Academics and Generative AI: Empirical and Epistemic Indicators of Policy-Practice Voids
R. Yamamoto Ravenor
TL;DR
This paper tackles policy-practice voids in academia arising from the diffuse adoption of generative AI by proposing a compact ten-item indirect-elicitation instrument embedded in a structured interpretive framework. It defines three analyses—AI-integrated assessment capacity, sector-level necessity, and ontological stance—to surface empirical and epistemic signals of misalignment between policy and practice. Pilot results illustrate how these indicators reveal practitioner capacities, perceived necessity, and ontological commitments, informing assessment pilots, curriculum redesign, and procurement coherence. The approach offers a reusable, auditable scaffold for institutions to monitor, compare cohorts, and align procurement with coherent evidentiary standards in AI-enabled higher education.
Abstract
As generative AI diffuses through academia, policy-practice divergence becomes consequential, creating demand for auditable indicators of alignment. This study prototypes a ten-item, indirect-elicitation instrument embedded in a structured interpretive framework to surface voids between institutional rules and practitioner AI use.

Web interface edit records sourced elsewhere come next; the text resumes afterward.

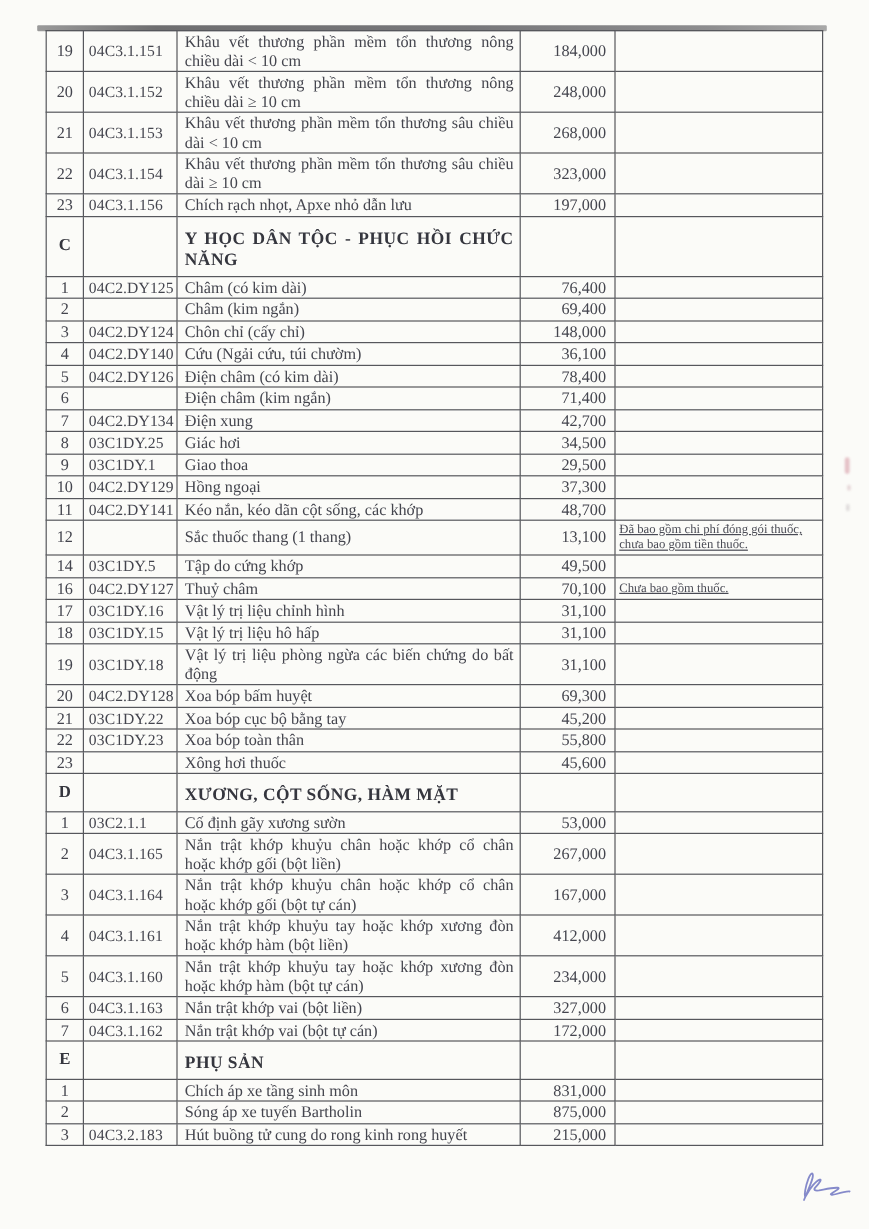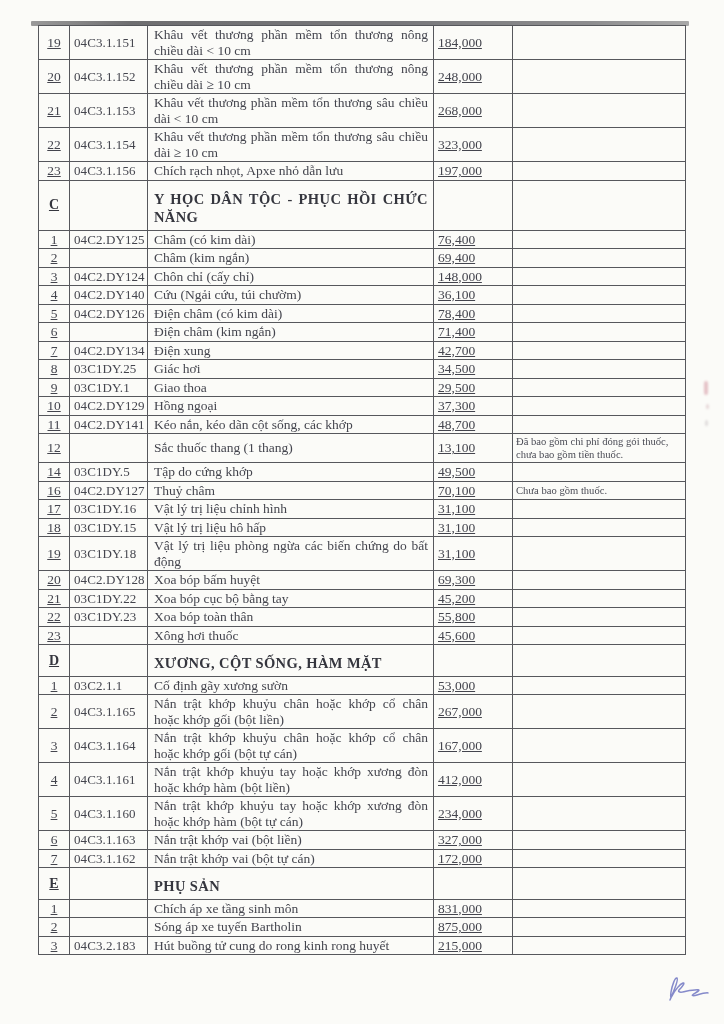--- a/index.html
+++ b/index.html
@@ -33,25 +33,25 @@
   }
   td {
     border: 1px solid #56575c;
     padding: 1px 4px;
     vertical-align: middle;
     font-size: 13.5px;
     line-height: 15.5px;
     color: #44454e;
     overflow: hidden;
   }
-  .c-stt  { text-align: center; padding: 1px 1px; text-decoration: underline; }
+  .c-stt  { text-align: center; padding: 1px 1px; }
   .c-code { text-align: left; padding-left: 4px; font-size: 13px; letter-spacing: 0.1px; }
   .c-name { text-align: justify; padding-left: 6px; padding-right: 5px; }
-  .c-price{ text-align: left; padding-right: 7px; text-decoration: underline; }
-  .c-note { font-size: 10.6px; line-height: 13px; padding: 1px 3px; color: #4a4b55; text-align: left; }
+  .c-price{ text-align: right; padding-right: 7px; }
+  .c-note { font-size: 10.6px; line-height: 13px; padding: 1px 3px; color: #4a4b55; text-align: left; text-decoration: underline; }
   tr.item td { height: 18px; }
   tr.section td { font-weight: bold; font-size: 14.5px; color: #35363e; height: 25px; }
   tr.section .c-name {
     letter-spacing: 0.4px;
     line-height: 18.5px;
     padding-top: 9px; padding-bottom: 3px;
     text-align: justify;
   }
   tr.section .c-stt { font-size: 14px; }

The framework extracts empirical and epistemic signals from academics, yielding three filtered indicators of such voids: (1) AI-integrated assessment capacity (proxy) - within a three-signal screen (AI skill, perceived teaching benefit, detection confidence), the share who would fully allow AI in exams; (2) sector-level necessity (proxy) - among high output control users who still credit AI with high contribution, the proportion who judge AI capable of challenging established disciplines; and (3) ontological stance - among respondents who judge AI different in kind from prior tools, report practice change, and pass a metacognition gate, the split between material and immaterial views as an ontological map aligning procurement claims with evidence classes.